A triste história de Docimar Aparecida

DOCIMAR SE REELEGEU 
Arte Latina - MAL - Foto do blogueiro
Nem pela a hipótese mais absurda se imaginaria que Docimar pra vida pública partiria. 
Por influência de Luis, amigo de Zebedeu, o posto máximo ela escolheu de um lugar que fica a sudoeste do Corumbá, quase na divisa com o lado de lá. 
E nem de longe se pensaria que eleita ela seria. E olhe que foi na concordância da maioria. Ninguém questionaria. 
Deixou o frentismo do posto de gasolina do tio, o mangueirão do beira-rio e ao partidão ela aderiu, sim, aquele que o amigo também seguiu. 
Candidata, escolhida pela ficha lida e com o dinheiro de vocês, boa a campanha ela fez:  prometeu, prometeu e se elegeu. 
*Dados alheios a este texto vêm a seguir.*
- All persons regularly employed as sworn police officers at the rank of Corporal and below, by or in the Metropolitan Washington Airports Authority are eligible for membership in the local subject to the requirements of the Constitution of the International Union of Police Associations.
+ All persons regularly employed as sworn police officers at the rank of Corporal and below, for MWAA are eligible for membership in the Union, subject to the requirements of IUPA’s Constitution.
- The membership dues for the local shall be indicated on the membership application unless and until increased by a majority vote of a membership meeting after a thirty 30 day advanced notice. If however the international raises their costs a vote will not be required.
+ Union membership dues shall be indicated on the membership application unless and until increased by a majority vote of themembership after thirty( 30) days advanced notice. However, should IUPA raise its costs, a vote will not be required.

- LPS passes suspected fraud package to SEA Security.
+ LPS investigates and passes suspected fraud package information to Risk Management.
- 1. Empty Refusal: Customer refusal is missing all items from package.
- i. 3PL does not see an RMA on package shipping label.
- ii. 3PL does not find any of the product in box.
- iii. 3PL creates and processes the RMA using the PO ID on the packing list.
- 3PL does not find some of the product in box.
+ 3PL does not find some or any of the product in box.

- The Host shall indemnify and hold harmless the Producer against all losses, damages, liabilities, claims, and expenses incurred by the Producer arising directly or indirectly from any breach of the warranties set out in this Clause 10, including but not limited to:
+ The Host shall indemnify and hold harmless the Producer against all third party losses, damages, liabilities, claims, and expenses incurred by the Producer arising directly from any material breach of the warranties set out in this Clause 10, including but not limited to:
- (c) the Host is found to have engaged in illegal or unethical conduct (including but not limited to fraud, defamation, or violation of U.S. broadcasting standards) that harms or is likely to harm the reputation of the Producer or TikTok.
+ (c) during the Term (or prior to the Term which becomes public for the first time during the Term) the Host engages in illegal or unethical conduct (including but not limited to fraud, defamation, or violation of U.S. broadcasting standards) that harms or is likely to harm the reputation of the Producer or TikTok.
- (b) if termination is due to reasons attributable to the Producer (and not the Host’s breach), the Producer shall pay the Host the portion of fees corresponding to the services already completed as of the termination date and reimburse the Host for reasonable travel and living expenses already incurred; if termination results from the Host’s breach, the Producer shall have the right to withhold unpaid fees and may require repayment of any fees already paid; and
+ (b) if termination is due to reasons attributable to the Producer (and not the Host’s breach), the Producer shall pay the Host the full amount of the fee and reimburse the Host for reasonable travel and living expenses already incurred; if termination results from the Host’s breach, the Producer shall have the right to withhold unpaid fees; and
Pois assim se deu, Docimar Aparecida, totalmente convencida pra prefeita se elegeu. 
Mas depois do pleito ela tremeu com aquilo que se deu, por fim, não deu. 
Para o povo que a elegeu sua mãe não entendeu onde se meteu. De beata foi pra vida, sem entender o quê e o por quê que se deu. 
Até os mais chegados não suportaram o surto,  os que ficaram só foi pra tomar o furto. 
Docimar aprendeu, tão logo amadureceu. 
Manipulou, articulou, cumprimentou e se aliou, mas não surtou. 
E a democracia outra vez se deu e Docimar se reelegeu. Por questão de tempo, o povo esqueceu e com ela se envolveu. 
Não com mesmos números, mas com o suficiente. A regra no lugar a sudoeste do Corumbá era doente. 
Coisa demente de gente que mente a democracia que elege indecente. 
Docimar Aparecida de Nogueira da Escola de Samba é Porta-Bandeira. 
Ela que não marque bobeira. 
Se fosse homem teria virado lobisomem.